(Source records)
□ □ □ □
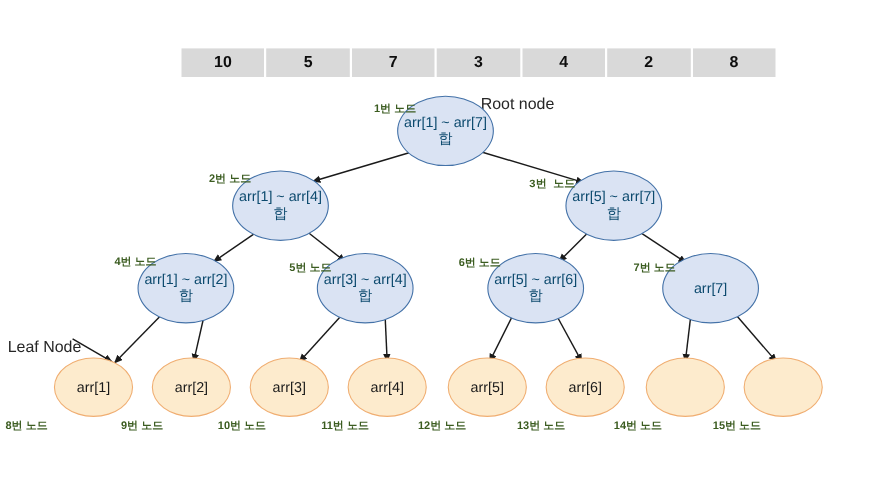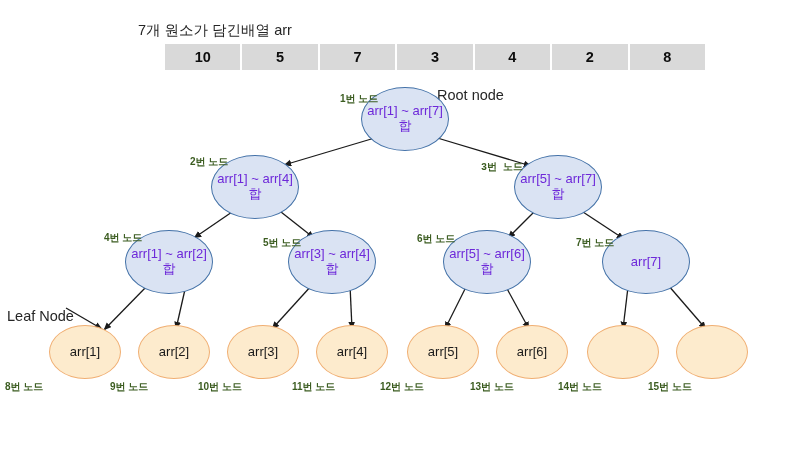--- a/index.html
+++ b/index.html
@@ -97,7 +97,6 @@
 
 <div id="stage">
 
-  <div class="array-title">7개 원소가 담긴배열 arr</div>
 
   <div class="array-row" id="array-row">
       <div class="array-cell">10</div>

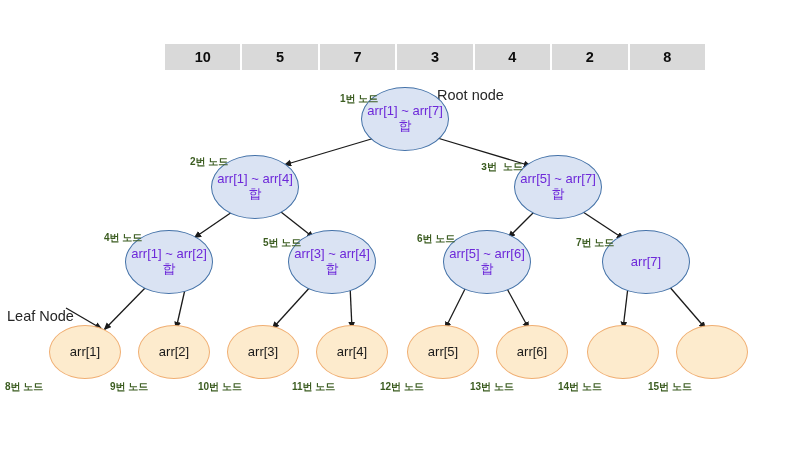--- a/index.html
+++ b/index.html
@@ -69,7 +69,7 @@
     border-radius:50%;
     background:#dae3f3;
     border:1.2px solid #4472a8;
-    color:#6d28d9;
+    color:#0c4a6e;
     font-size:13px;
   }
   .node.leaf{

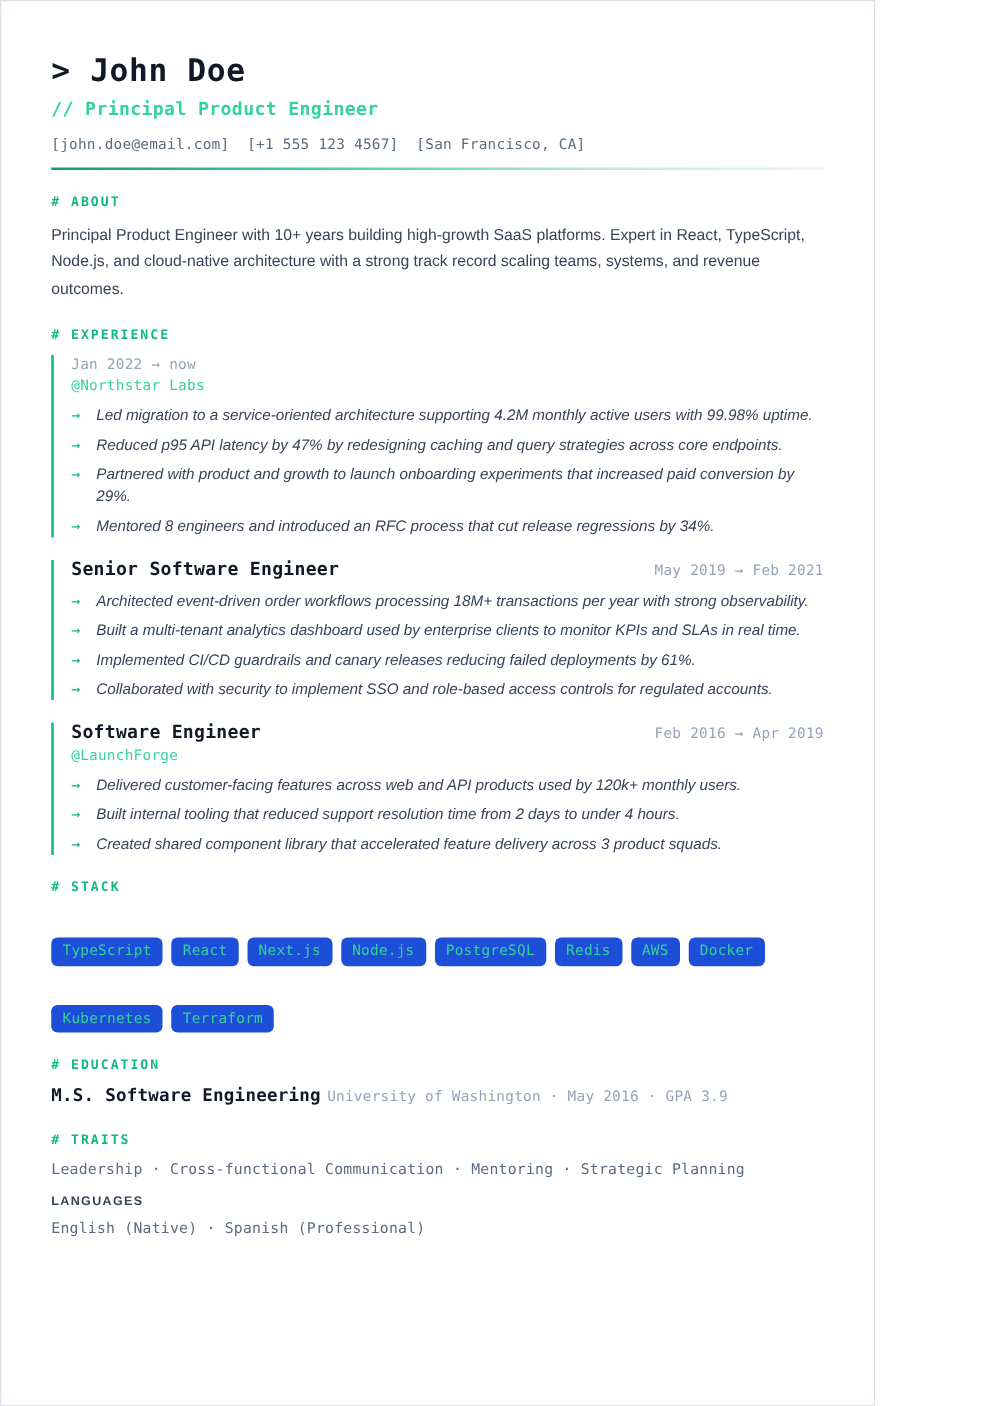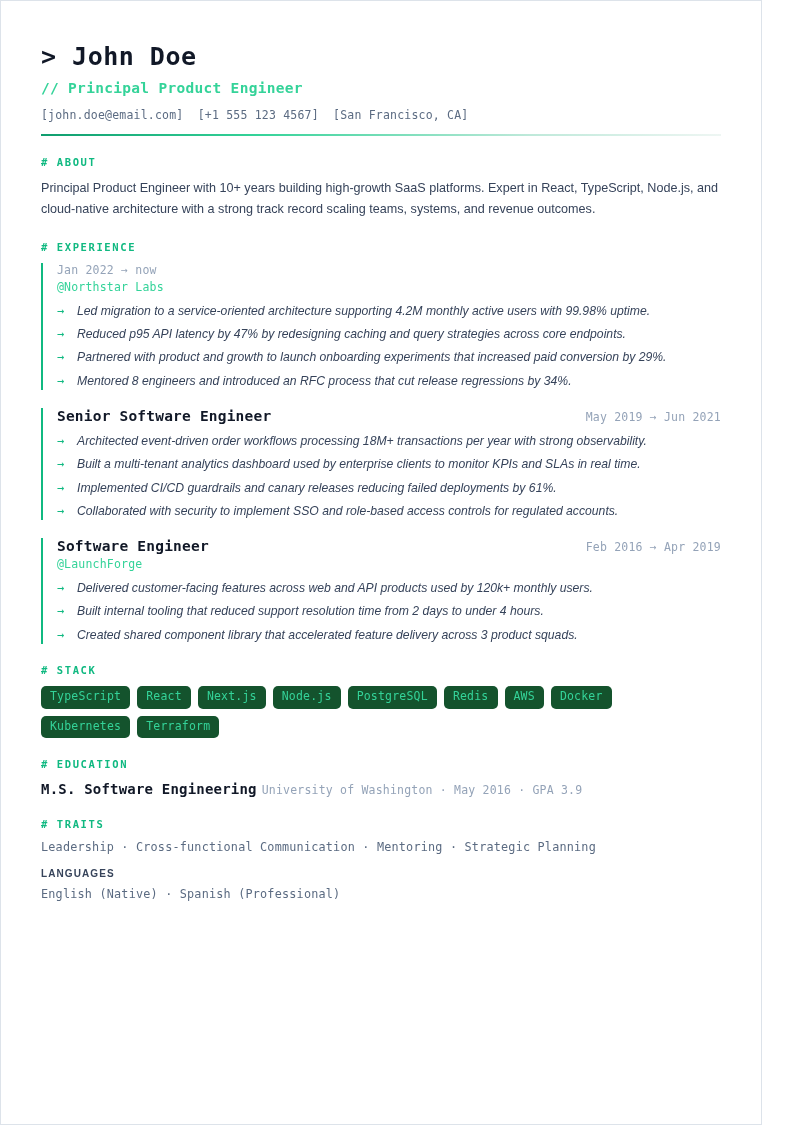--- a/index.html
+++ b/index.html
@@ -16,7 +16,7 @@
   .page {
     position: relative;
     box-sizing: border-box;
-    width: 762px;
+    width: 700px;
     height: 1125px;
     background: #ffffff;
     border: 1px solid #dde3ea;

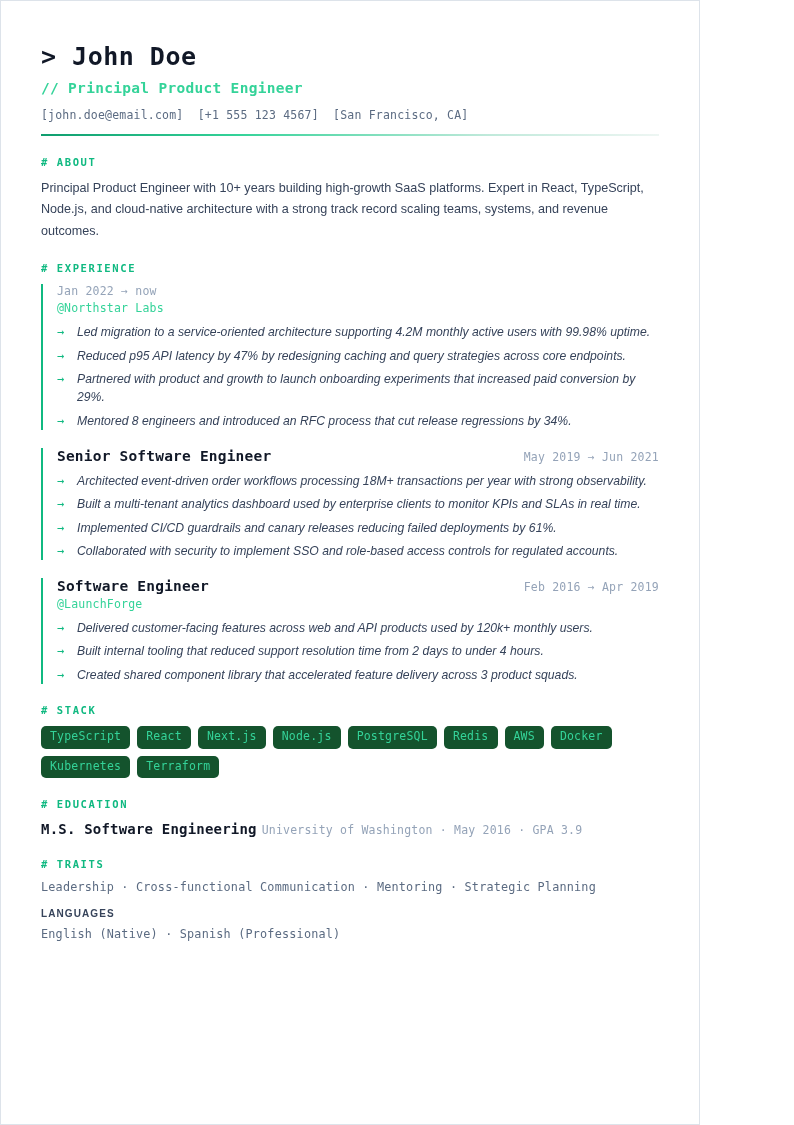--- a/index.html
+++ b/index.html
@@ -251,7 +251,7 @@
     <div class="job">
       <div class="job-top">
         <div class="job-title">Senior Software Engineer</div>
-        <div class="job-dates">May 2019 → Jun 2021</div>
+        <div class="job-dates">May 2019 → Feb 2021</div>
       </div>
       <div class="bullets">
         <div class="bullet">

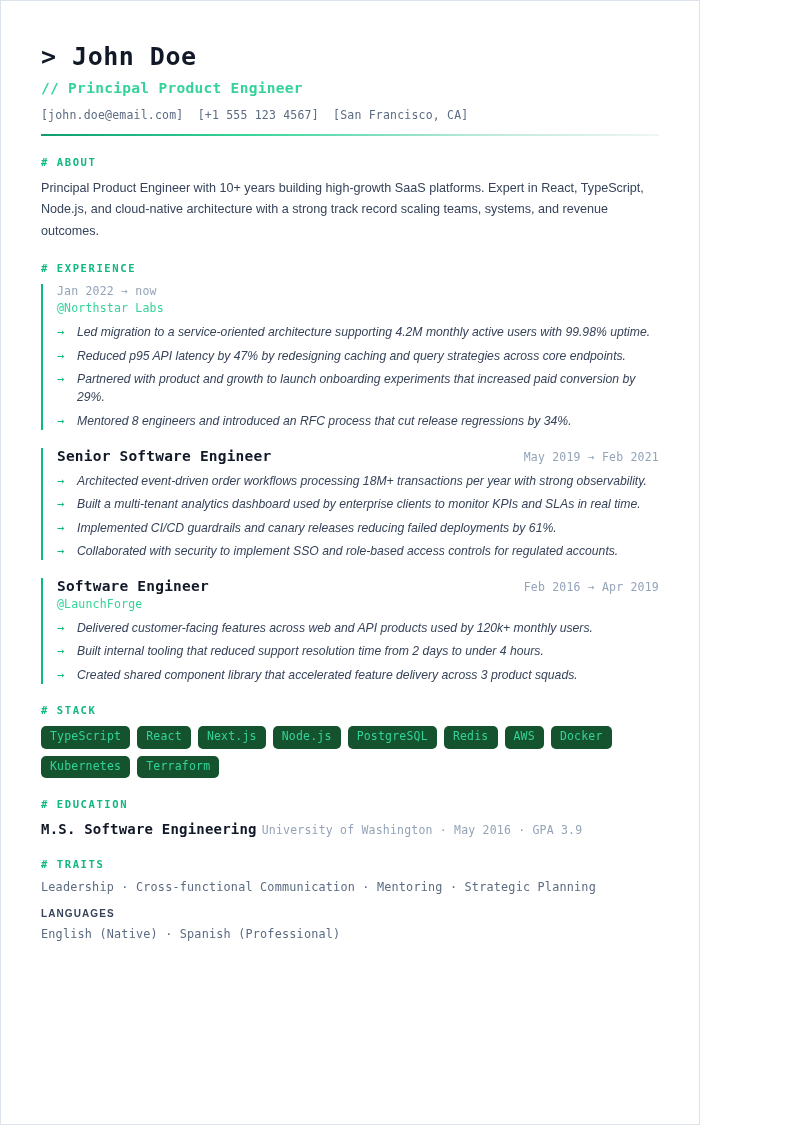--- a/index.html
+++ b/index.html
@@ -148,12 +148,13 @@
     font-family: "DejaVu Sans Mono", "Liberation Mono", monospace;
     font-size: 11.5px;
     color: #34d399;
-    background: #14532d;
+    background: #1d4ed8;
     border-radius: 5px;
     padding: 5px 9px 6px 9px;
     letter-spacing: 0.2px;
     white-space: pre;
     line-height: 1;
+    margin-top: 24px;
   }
□ □ □ □
WHAT IS BEING ASKED |
Transcribe exactly each line of the records from the start up to and including the one with "-251,7 +251,7 @@", and leave out every picture.

ANSWER TO THIS EXERCISE |
--- a/index.html
+++ b/index.html
@@ -97,7 +97,6 @@
 
 <div id="stage">
 
-  <div class="array-title">7개 원소가 담긴배열 arr</div>
 
   <div class="array-row" id="array-row">
       <div class="array-cell">10</div>

--- a/index.html
+++ b/index.html
@@ -69,7 +69,7 @@
     border-radius:50%;
     background:#dae3f3;
     border:1.2px solid #4472a8;
-    color:#6d28d9;
+    color:#0c4a6e;
     font-size:13px;
   }
   .node.leaf{

--- a/index.html
+++ b/index.html
@@ -16,7 +16,7 @@
   .page {
     position: relative;
     box-sizing: border-box;
-    width: 762px;
+    width: 700px;
     height: 1125px;
     background: #ffffff;
     border: 1px solid #dde3ea;

--- a/index.html
+++ b/index.html
@@ -251,7 +251,7 @@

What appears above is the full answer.